Traditionally, a sorbet is used as a palate cleanser. This was a light sorbet flavoured with wort from the teaching brewery. I’m not sure that it actually worked as a palate cleanser since it imparted its own subtle flavours, but it didn’t need to because I think it was put there to do something more clever than that. The lingering malt sweetness from the sorbet led directly into the beer pairing for the next dish: Neustadt 10W30 Brown Ale. If that was the intention, great googily moogily is that an incredibly complex concept.
Roast Tenderloin of Black Angus Beef on Barley Root Vegetable Stew and roasted Garlic Lemon Hollandaise.

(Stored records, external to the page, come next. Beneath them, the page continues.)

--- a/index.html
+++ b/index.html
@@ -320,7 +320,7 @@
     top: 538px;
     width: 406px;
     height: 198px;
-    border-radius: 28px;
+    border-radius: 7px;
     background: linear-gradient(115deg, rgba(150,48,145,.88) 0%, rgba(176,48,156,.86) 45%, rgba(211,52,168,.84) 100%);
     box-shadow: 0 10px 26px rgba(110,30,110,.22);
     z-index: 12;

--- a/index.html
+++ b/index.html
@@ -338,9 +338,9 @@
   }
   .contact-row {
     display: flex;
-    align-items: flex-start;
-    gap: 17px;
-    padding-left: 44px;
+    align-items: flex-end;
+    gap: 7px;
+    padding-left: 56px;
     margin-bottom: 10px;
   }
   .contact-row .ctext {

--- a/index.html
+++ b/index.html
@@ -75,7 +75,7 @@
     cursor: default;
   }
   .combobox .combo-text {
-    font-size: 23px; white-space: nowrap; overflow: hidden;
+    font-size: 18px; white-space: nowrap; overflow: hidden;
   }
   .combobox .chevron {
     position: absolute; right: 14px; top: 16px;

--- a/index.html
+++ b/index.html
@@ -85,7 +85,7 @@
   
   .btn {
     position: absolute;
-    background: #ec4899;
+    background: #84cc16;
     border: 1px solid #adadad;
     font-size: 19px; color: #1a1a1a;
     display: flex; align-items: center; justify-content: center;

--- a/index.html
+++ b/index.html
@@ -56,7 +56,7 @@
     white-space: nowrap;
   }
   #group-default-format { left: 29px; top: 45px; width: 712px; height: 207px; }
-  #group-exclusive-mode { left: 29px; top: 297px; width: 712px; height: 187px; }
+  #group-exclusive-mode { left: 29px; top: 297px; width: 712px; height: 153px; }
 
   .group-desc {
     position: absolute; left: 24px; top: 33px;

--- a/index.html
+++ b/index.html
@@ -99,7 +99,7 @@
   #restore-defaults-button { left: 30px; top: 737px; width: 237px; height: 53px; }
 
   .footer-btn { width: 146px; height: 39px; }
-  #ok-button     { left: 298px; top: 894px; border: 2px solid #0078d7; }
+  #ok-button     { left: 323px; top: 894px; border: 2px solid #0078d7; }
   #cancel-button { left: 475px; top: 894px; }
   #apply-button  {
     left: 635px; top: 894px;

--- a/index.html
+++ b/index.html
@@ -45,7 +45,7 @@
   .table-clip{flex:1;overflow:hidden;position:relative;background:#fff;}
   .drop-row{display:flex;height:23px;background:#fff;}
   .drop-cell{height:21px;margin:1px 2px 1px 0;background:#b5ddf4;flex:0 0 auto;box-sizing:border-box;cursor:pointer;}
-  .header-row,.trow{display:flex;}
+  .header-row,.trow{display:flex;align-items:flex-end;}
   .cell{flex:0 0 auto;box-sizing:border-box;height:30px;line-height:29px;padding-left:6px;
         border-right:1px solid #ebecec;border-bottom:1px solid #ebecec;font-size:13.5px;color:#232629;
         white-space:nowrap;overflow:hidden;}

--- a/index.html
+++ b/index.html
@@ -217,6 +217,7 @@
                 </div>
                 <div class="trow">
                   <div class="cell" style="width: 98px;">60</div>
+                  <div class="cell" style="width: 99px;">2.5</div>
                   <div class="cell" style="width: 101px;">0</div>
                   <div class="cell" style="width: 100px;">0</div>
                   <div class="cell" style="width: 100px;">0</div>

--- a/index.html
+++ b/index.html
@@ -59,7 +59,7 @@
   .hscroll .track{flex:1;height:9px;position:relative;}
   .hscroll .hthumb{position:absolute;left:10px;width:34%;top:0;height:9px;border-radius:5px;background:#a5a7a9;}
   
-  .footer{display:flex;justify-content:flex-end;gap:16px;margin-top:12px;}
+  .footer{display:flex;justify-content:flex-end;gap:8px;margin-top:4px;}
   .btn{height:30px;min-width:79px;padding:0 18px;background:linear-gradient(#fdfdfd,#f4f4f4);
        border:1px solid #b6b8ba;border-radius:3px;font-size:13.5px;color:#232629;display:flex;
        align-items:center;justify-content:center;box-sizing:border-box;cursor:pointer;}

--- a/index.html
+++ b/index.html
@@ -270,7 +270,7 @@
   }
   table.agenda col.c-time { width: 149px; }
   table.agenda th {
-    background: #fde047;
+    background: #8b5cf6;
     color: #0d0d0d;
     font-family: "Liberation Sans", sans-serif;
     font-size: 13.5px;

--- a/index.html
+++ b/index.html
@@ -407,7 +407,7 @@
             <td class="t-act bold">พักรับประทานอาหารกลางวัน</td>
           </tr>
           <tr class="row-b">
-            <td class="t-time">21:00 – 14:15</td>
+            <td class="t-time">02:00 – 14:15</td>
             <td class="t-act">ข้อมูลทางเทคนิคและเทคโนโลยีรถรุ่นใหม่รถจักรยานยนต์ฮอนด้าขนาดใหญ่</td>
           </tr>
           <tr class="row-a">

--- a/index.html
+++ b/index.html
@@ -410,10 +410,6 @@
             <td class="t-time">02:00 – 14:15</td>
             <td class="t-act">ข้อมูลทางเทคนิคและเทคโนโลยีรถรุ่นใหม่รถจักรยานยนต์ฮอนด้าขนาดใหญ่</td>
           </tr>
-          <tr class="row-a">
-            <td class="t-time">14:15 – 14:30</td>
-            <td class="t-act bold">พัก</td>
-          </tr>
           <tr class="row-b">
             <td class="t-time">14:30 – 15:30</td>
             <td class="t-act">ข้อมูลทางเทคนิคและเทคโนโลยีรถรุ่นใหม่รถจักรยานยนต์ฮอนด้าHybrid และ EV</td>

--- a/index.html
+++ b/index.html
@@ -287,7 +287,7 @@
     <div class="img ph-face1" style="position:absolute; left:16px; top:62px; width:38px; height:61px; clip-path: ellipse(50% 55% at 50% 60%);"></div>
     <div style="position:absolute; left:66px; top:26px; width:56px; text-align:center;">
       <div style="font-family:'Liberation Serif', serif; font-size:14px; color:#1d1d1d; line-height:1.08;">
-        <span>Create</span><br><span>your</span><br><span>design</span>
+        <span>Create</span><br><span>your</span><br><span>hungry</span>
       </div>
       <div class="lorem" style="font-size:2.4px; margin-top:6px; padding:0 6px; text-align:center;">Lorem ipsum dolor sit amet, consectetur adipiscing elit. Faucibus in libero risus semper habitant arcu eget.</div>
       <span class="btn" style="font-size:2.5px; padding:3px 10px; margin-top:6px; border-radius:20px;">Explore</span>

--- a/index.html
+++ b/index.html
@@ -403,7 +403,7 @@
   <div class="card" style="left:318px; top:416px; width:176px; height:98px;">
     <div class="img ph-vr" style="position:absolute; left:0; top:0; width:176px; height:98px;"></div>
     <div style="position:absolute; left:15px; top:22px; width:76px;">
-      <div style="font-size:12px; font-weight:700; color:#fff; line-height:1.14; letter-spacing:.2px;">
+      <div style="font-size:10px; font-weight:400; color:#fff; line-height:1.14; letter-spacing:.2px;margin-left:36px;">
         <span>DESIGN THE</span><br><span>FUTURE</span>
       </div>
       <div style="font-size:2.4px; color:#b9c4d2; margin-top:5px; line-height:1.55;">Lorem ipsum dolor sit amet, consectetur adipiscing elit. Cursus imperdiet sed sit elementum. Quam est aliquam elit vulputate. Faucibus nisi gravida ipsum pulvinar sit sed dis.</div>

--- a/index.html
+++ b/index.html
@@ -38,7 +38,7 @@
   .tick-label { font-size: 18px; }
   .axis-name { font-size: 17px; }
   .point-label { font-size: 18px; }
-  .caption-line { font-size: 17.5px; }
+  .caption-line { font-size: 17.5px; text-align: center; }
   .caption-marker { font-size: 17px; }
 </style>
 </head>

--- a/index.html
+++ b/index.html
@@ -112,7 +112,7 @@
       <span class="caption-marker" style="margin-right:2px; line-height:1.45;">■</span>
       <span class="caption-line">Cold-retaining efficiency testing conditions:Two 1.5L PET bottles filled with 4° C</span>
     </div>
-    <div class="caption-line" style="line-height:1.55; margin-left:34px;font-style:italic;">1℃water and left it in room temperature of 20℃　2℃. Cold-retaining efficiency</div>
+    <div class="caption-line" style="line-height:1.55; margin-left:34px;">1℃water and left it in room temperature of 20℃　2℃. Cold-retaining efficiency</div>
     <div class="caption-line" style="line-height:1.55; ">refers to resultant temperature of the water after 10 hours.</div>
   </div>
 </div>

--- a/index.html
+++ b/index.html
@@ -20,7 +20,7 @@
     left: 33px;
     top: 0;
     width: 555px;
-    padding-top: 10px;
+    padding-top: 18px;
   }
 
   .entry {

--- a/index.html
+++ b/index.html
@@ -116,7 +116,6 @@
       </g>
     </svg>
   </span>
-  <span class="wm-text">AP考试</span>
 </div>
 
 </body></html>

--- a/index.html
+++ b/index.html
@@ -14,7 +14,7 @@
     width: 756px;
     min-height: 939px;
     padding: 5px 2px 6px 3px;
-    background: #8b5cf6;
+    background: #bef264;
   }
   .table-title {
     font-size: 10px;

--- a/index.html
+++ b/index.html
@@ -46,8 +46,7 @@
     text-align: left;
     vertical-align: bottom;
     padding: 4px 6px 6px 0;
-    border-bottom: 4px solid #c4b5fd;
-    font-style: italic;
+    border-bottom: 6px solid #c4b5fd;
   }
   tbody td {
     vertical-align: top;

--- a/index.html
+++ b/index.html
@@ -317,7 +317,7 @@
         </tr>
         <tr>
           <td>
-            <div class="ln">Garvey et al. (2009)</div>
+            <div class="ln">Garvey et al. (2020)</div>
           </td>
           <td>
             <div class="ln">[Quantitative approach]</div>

Protein well cooked. Medium rare on the outside, rare in the middle. The description of the Barley Root Vegetable Stew doesn’t really do it justice as it was more of a buttery pearl barley risotto with what seemed to be a large dice roast root vegetable. Delicious, but less adventurous as a pairing than the first two courses. Brown Ale and Beef is a staple pairing of English and faux English carveries the world over, and therefore well worthy of inclusion.
Dark Prinz Espresso Torte with Laurel Cream paired with Grand River Russian Gun Imperial Stout
Interesting. I’m not sure that I liked the pairing of the torte with the Imperial Stout. I know that the combination of flavours works in theory, but I feel like there’s an astringent note in the mid palate of the Imperial Stout that didn’t quite jibe with the torte. The Laurel Cream (flavoured with bay leaves. I didn’t know this was a thing.), on the other hand, combated that note, so it worked when the elements were composed. I would have been tempted to try a Laurel Cream Eton Mess with it, but I suspect that might not have stood up this well. The texture of the candied Dark Prinz malt really added to it.
To Sum Up
I think that the benefit I hadn’t seen previously of attending Niagara College is that you would have the opportunity both to try and to think about some fairly sophisticated food pairings. Imagine someone with that context starting their own brewpub. I don’t suppose that the students get into the dining room often, but just having a sense of what’s possible would be invaluable.